There are several ways of commencing a New Year. According to the Christian calendar, 1st January marks the beginning of the year. The financial year begins from 1st April, the Hindu New Year from the first day (Pratipadā) of the month of Chaitra from the Hindu lunar calendar, the commercial year from the first day of the Hindu lunar month of Kārtik, the solar (soura) year, the lunar (chandra) year, the luni-solar year and so on. In all these, the year comprises of twelve months. Who first proclaimed that a year should consist of twelve months and how did the world come to accept it ? The foremost exponent of this concept is undoubtedly the Vēdas, the most ancient literary texts. The Vedas say, ‘A year consists of twelve months’. It is because they say so that the world has accepted it. Out of all these days of beginning a year the most ideal one is the first day of the month of Chaitra according to the Hindu lunar calendar.
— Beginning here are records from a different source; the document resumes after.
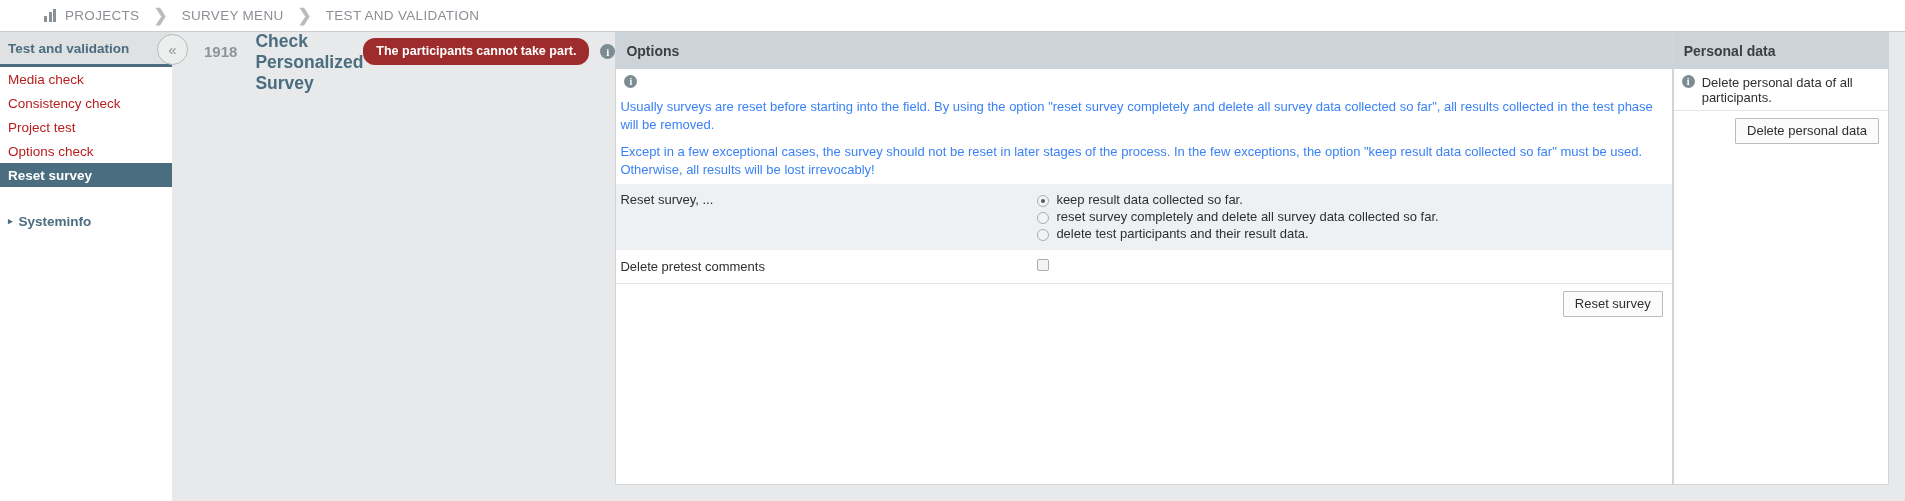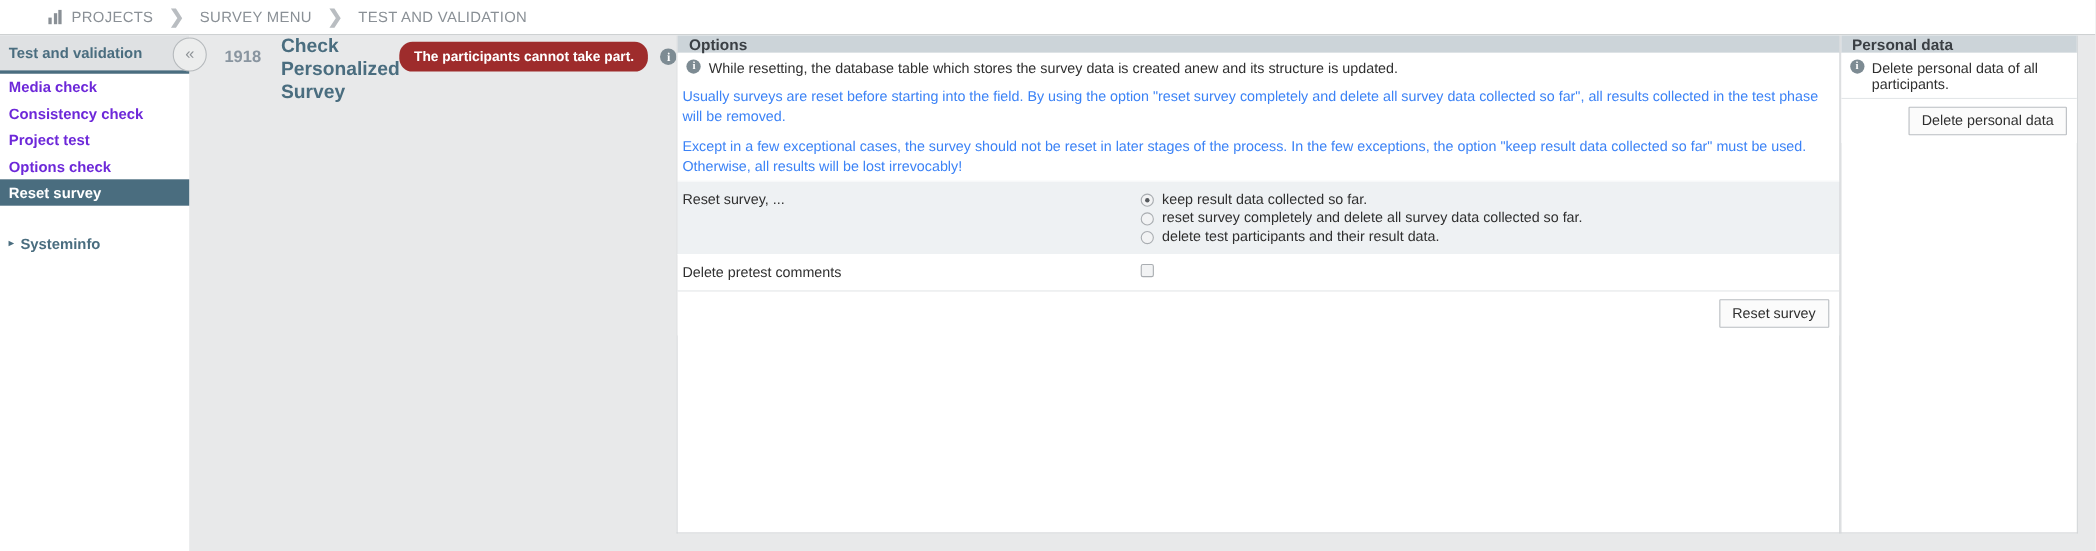--- a/index.html
+++ b/index.html
@@ -184,7 +184,7 @@
   }
   .panel-head {
     background: #ccd4d9;
-    height: 16px;
+    height: 37px;
     display: flex;
     align-items: center;
     padding-left: 10px;

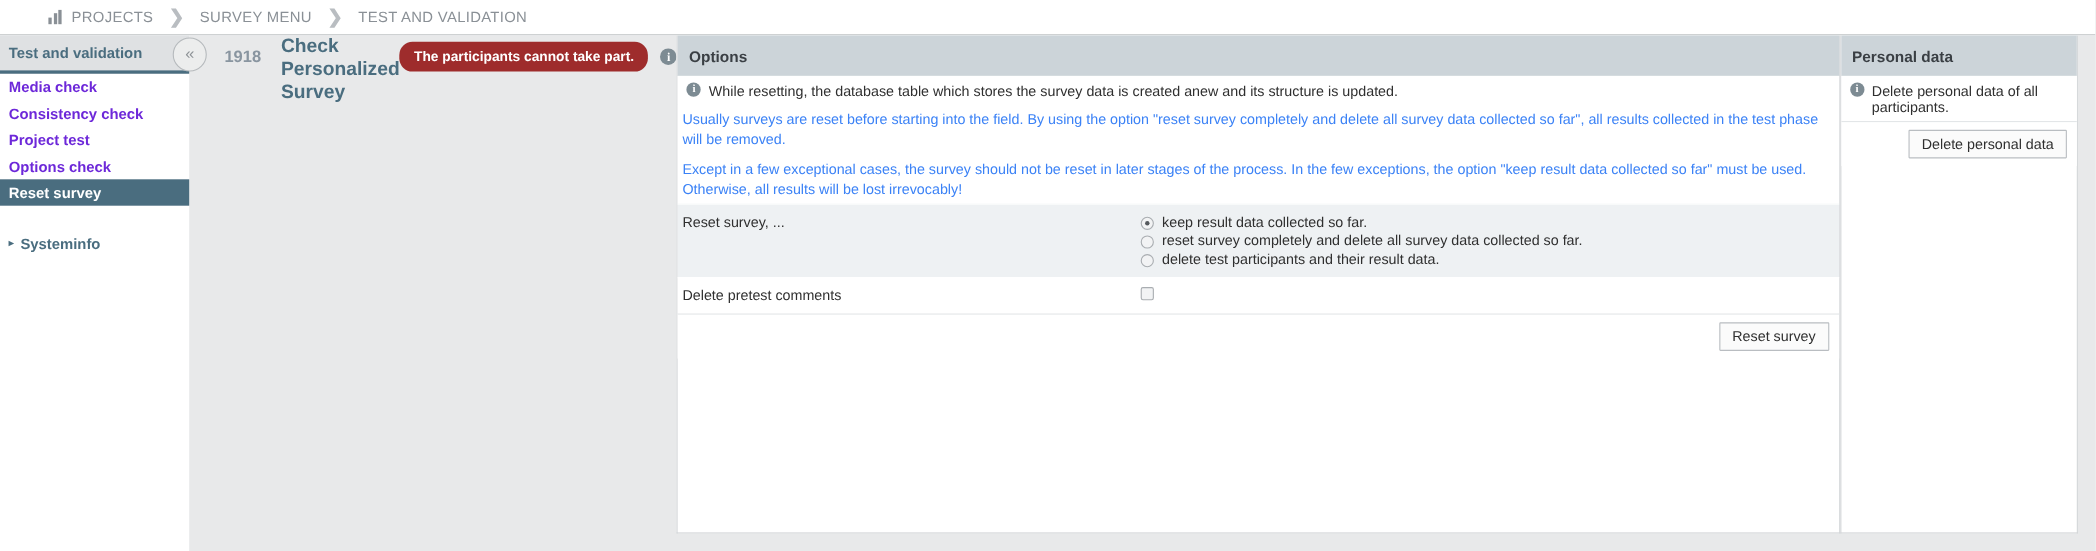--- a/index.html
+++ b/index.html
@@ -89,10 +89,9 @@
     display: flex;
     align-items: center;
     padding-left: 8px;
-    color: #6d28d9;
+    color: #b91c1c;
     font-size: 13.5px;
     cursor: pointer;
-    font-weight: bold;
   }
   .nav-item.active {
     background: #4a6d7f;

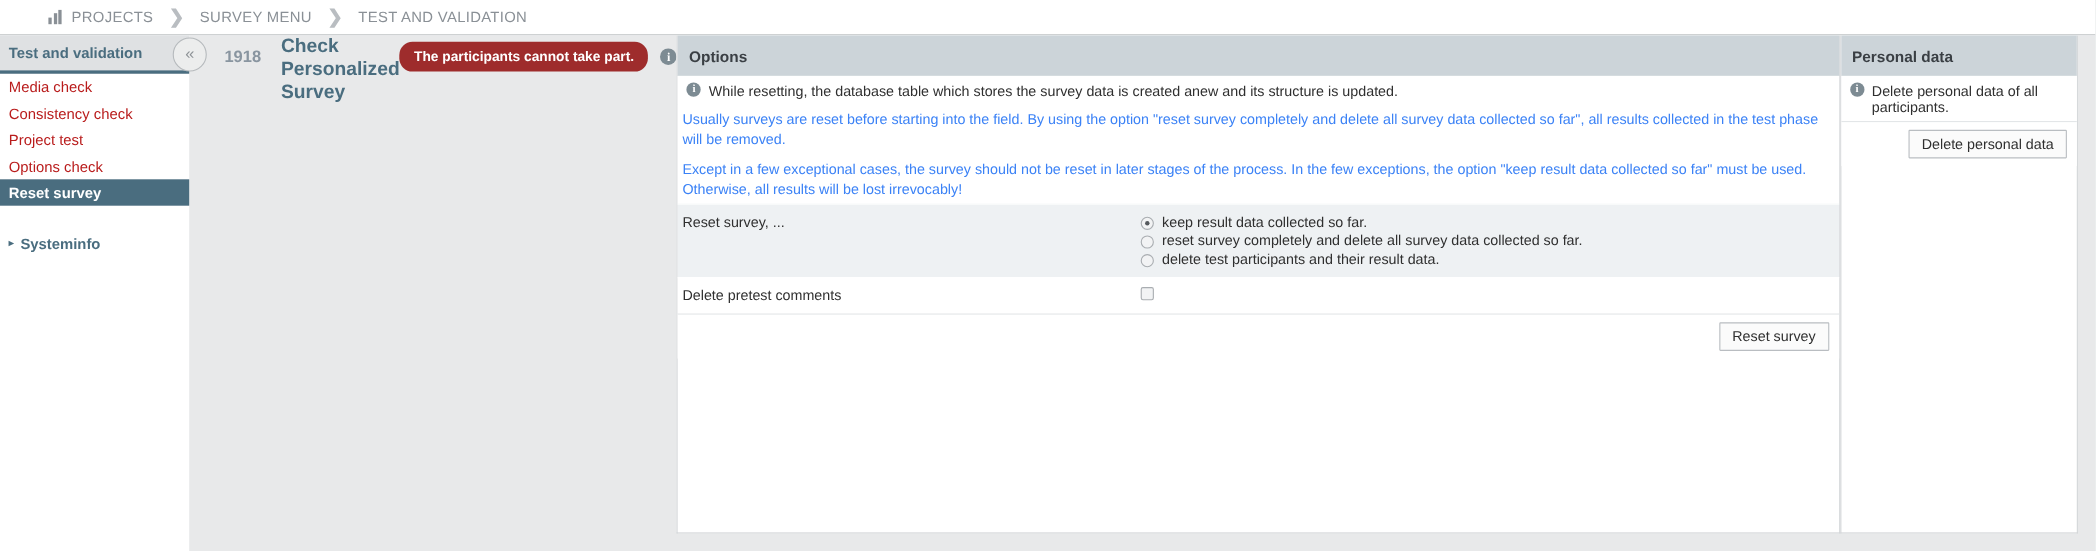--- a/index.html
+++ b/index.html
@@ -340,7 +340,6 @@
 
       <div class="note-row">
         <span class="info-circle small">i</span>
-        <span>While resetting, the database table which stores the survey data is created anew and its structure is updated.</span>
       </div>
 
       <div class="para-row">Usually surveys are reset before starting into the field. By using the option "reset survey completely and delete all survey data collected so far", all results collected in the test phase will be removed.</div>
Why Celebrate New Year on Chaitra Shukla Pratipada?

One should note that there is no explanation as to why the 1st of January is the beginning of the New Year. Someone conceived that it should be so and thus it began. Contrary to this, there are natural, historical and spiritual reasons to mark the commencement of the year on the first day of the month of Chaitra.

1. Natural:

Towards the first day of the month of Chaitra (Padwa), the sun assumes a position above the Vasant intersection (the point of intersection of the equator and the meridians) and the spring season commences. In Shrīmadbhagwadgitā (10.35), The God says, ‘Among the seasons, the exhilarating Vasant season (spring) is my manifestation’. In this season, the weather is pleasant and exhilarating. In the Shishir season (autumn) the trees shed their leaves. Towards Padwa, trees bear new foliage and appear fresh.

2. Historical:

Shrīrāma slayed Vali on this day. Shriramchandra returned to Ayodhya after slaying the evil demons and Ravan on this very day. The Shakas too defeated the Huns on this day. This day also commemorates the commencement of the Shalivahan calendar after Shalivahan vanquished his enemies.

3. Spiritual:

3A. Creation of the universe: Since on this day Deity Brahmā created the universe and the Satyayuga began, it marks the commencement of the New Year.

3B. One among the three and a half auspicious days (‘Muhurts’): Gudī  padwa ( Hindu New year), Akshay Trutīyā and Dushehrā (Vijayā Dashmī) each make up one, and the first day of the Hindu lunar month of Kartik comprises half of the total three and a half auspicious days. The special feature of these three and a half auspicious days is that unlike other days when one has to choose an auspicious moment to perform a ritual, in contrast, on these auspicious days one does not need to, as every moment of these days is auspicious.

3C. The higher incidence of Prajāpati sanyūkta  (conjoint) frequencies on the earth: The Tantra text Ganeshyamal states that in all 108 frequencies, one each from the four parts (charans) of the twenty-seven lunar asterisms from the region of lunar asterisms (Nakshatrālok / karmadēvlok) 27×4=108 reach the earth. They disintegrate further into four types of frequencies – yamasūrya, prajapati and sanyukta.

On this day, the Tēj  and Prajapati  frequencies are effective in large measures. During sunrise on this day, the Chaitanya (Divine Consciousness) emitted from these frequencies can be retained for a longer period. It is accumulated in the cells of the embodied soul and is used by the embodied soul as and when required. Therefore within 5-10 minutes of sunrise one should perform ritualistic worship of the Gudhi.